Machiavelli argues that man seeks to vanquish the chorism of existence and temporality through normative religious and philosophical forms. One of the errors of classical political philosophy, he argues, is that justice and the transcendent common good unsuccessfully attempt to control human chance to force ever-changing reality, the chimeric εἶδος, into submission, and are thus politically sterile. For Machiavelli, historically, the Christian chorism`s failure, is embodied by Savonarola as an example (Najemy 1996: 119-129). For Machiavelli, historically, an example of the Christian chorism`s failure, is embodied by Savonarola (Najemy 1996: 119-129). Contrary to that Christian tradition, Machiavelli seeking to establish the conditions necessary for civic virtues to blossom. These conditions will imply questioned the institutional power of Christianity. In that sense, Machiavelli was among the first thinkers, after Tacitus and Lucretius, to examine religion not for the truth of its postulates but for its social and political position.

Machiavelli thus starts a tradition of inherently ephemeral philosophical thought. The historicization of political action requires that history, not philosophy, provide the concepts that determine the struggles for power. With Nietzsche and Koselleck, Machiavelli may have understood that concepts are polysemic in nature and have no history; as history is distinctive of human action.

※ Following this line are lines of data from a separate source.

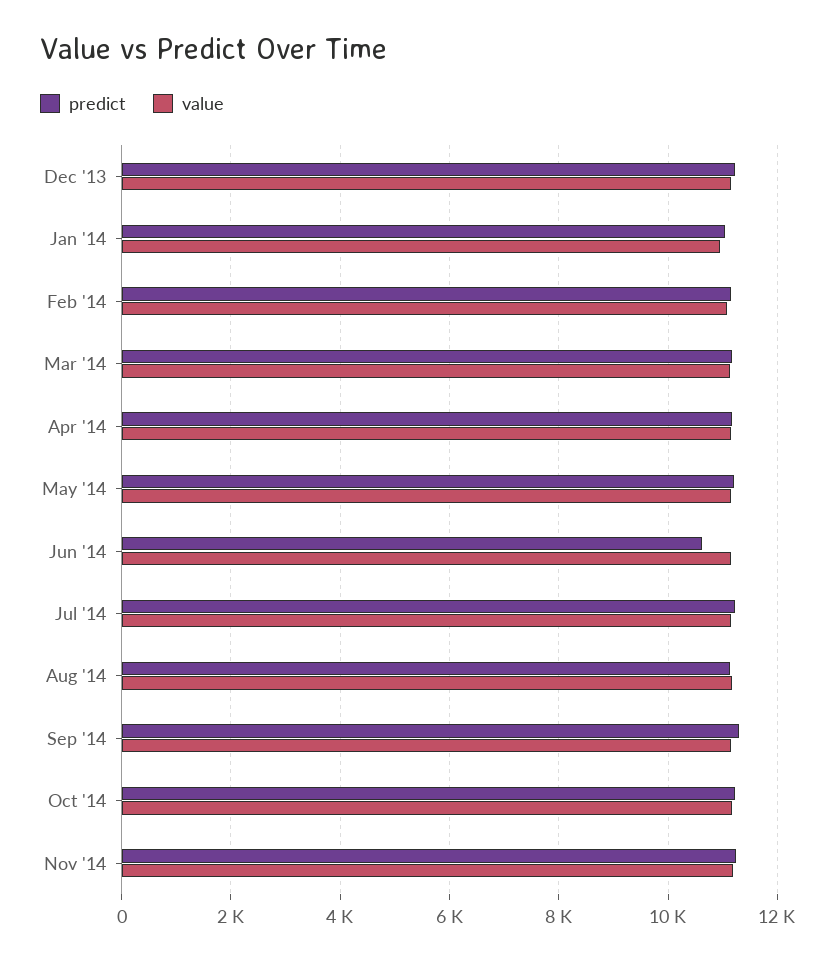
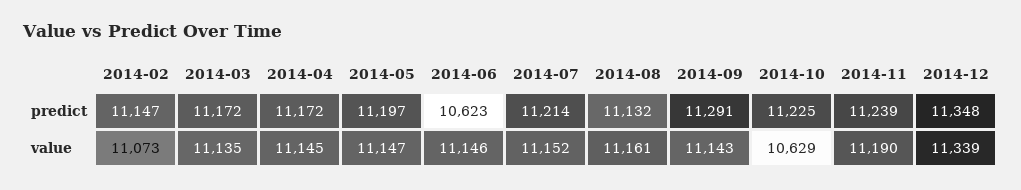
predict, Dec '13: 11200 -> none
value, Dec '13: 11200 -> none
predict, Jan '14: 11000 -> none
value, Jan '14: 11000 -> none
value, Oct '14: 11200 -> 10629
predict, 2014-12: none -> 11348
value, 2014-12: none -> 11339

Below I briefly examine some interpretations of Machiavelli’s idea of time, with contextual reference to his animal materialism.

Cosmos and Renaissance

In Anthony Parel’s classic The Machiavellian Cosmos, he argues that citing Machiavelli as having facilitated the emergence of modern political thinking is incomplete as it ignores premodern anthropological elements in his thought that Parel (1992: 31) describes as a cosmological anthropology. As he notes, to Machiavelli both the imitative effect and the possibility of effective political action are under the influence of the stars and related cosmological views. A clear precursor to the importance of extra-human forces, political action not aligned with astrological design is doomed to fail. Parel writes that such thinking is a circular view of history in which human agency, nature – as human environment– and celestial bodies impede the realization of something absolutely new, i.e., modern. Ultimately, Parel’s Machiavelli creatively systematized the cosmological ideas of his time into the concepts of fortuna and virtù.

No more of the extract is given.